Graduate Descent

The optimal proposal distribution is not p

The following is a quick rant about importance sampling (see that post for notation).

I've heard the following incorrect statement one too many times,

We chose \(q \approx p\) because \(q=p\) is the "optimal" proposal distribution.

While it is certainly a good idea to pick \(q\) to be as similar as possible to \(p\), it is by no means optimal because it is oblivious to \(f\)!

With importance sampling, it is possible to achieve a variance reduction over Monte Carlo estimation. The optimal proposal distribution, assuming \(f(x) \ge 0\) for all \(x\), is \(q(x) \propto p(x) f(x).\) This choice of \(q\) gives us a zero variance estimate with a single sample!

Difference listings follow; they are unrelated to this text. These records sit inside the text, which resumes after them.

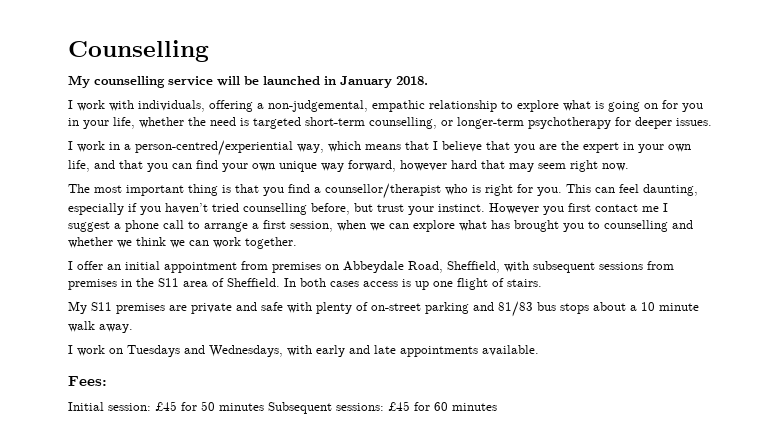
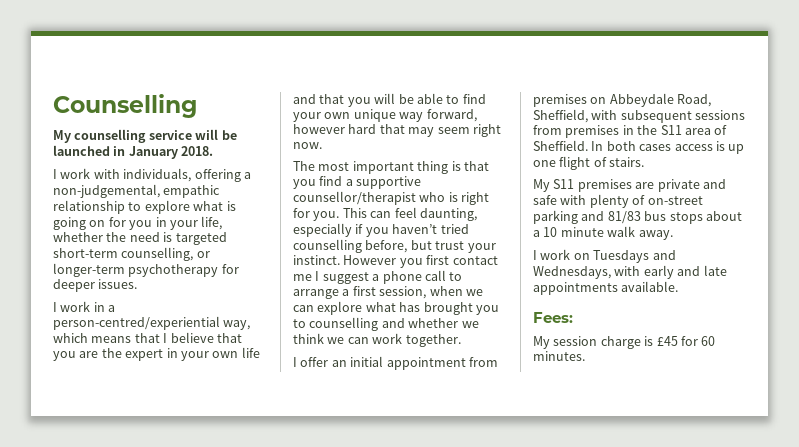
- I work in a person-centred/experiential way, which means that I believe that you are the expert in your own life, and that you can find your own unique way forward, however hard that may seem right now.
+ I work in a person-centred/experiential way, which means that I believe that you are the expert in your own life and that you will be able to find your own unique way forward, however hard that may seem right now.
- The most important thing is that you find a counsellor/therapist who is right for you.
+ The most important thing is that you find a supportive counsellor/therapist who is right for you.
- Initial session: £45 for 50 minutes Subsequent sessions: £45 for 60 minutes
+ My session charge is £45 for 60 minutes.

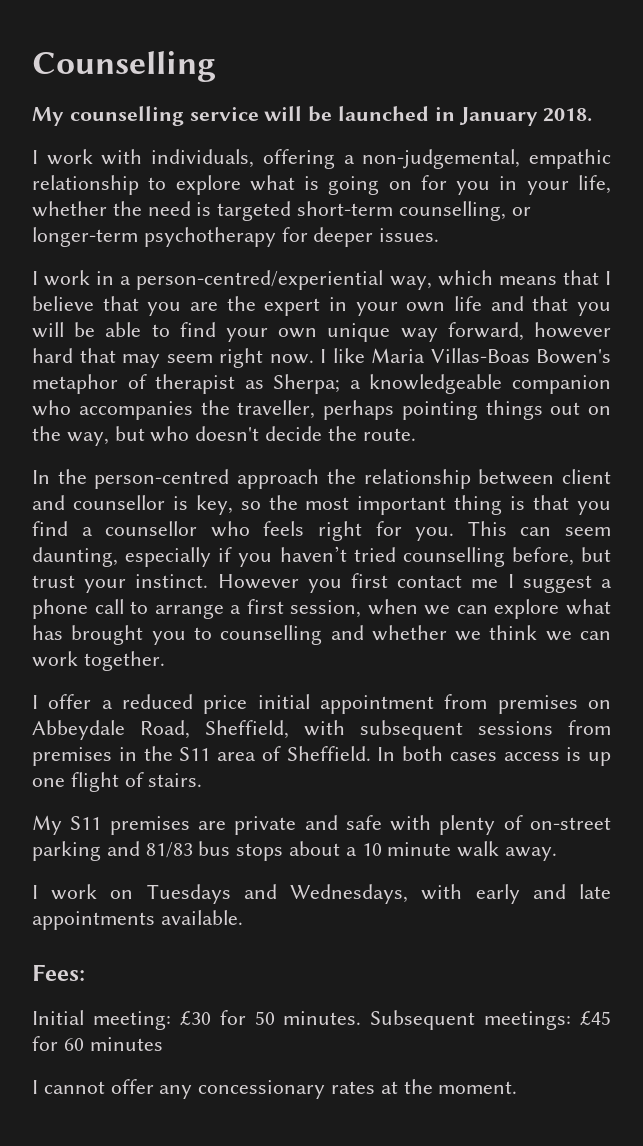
- I work in a person-centred/experiential way, which means that I believe that you are the expert in your own life and that you will be able to find your own unique way forward, however hard that may seem right now.
- The most important thing is that you find a supportive counsellor/therapist who is right for you.
+ I work in a person-centred/experiential way, which means that I believe that you are the expert in your own life and that you will be able to find your own unique way forward, however hard that may seem right now. I like Maria Villas-Boas Bowen's metaphor of therapist as Sherpa; a knowledgeable companion who accompanies the traveller, perhaps pointing things out on the way, but who doesn't decide the route.
+ In the person-centred approach the relationship between client and counsellor is key, so the most important thing is that you find a counsellor who feels right for you.
- This can feel daunting, especially if you haven’t tried counselling before, but trust your instinct.
+ This can seem daunting, especially if you haven’t tried counselling before, but trust your instinct.
- I offer an initial appointment from premises on Abbeydale Road, Sheffield, with subsequent sessions from premises in the S11 area of Sheffield.
+ I offer a reduced price initial appointment from premises on Abbeydale Road, Sheffield, with subsequent sessions from premises in the S11 area of Sheffield.
- My session charge is £45 for 60 minutes.
+ Initial meeting: £30 for 50 minutes. Subsequent meetings: £45 for 60 minutes
+ I cannot offer any concessionary rates at the moment.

Of course, this is an unreasonable distribution to use because the normalizing constant is the thing you are trying to estimate, but it is proof that better proposal distributions exist.

The key to doing better than \(q=p\) is to take \(f\) into account. Look up "importance sampling for variance reduction" to learn more.

Importance Sampling

Importance sampling is a powerful and pervasive technique in statistics, machine learning and randomized algorithms.


Importance sampling is a technique for estimating the expectation \(\mu\) of a random variable \(f(x)\) under distribution \(p\) from samples of a different distribution \(q.\)

The key observation is that \(\mu\) is can expressed as the expectation of a different random variable \(f^*(x)=\frac{p(x)}{q(x)}\! \cdot\! f(x)\) under \(q.\)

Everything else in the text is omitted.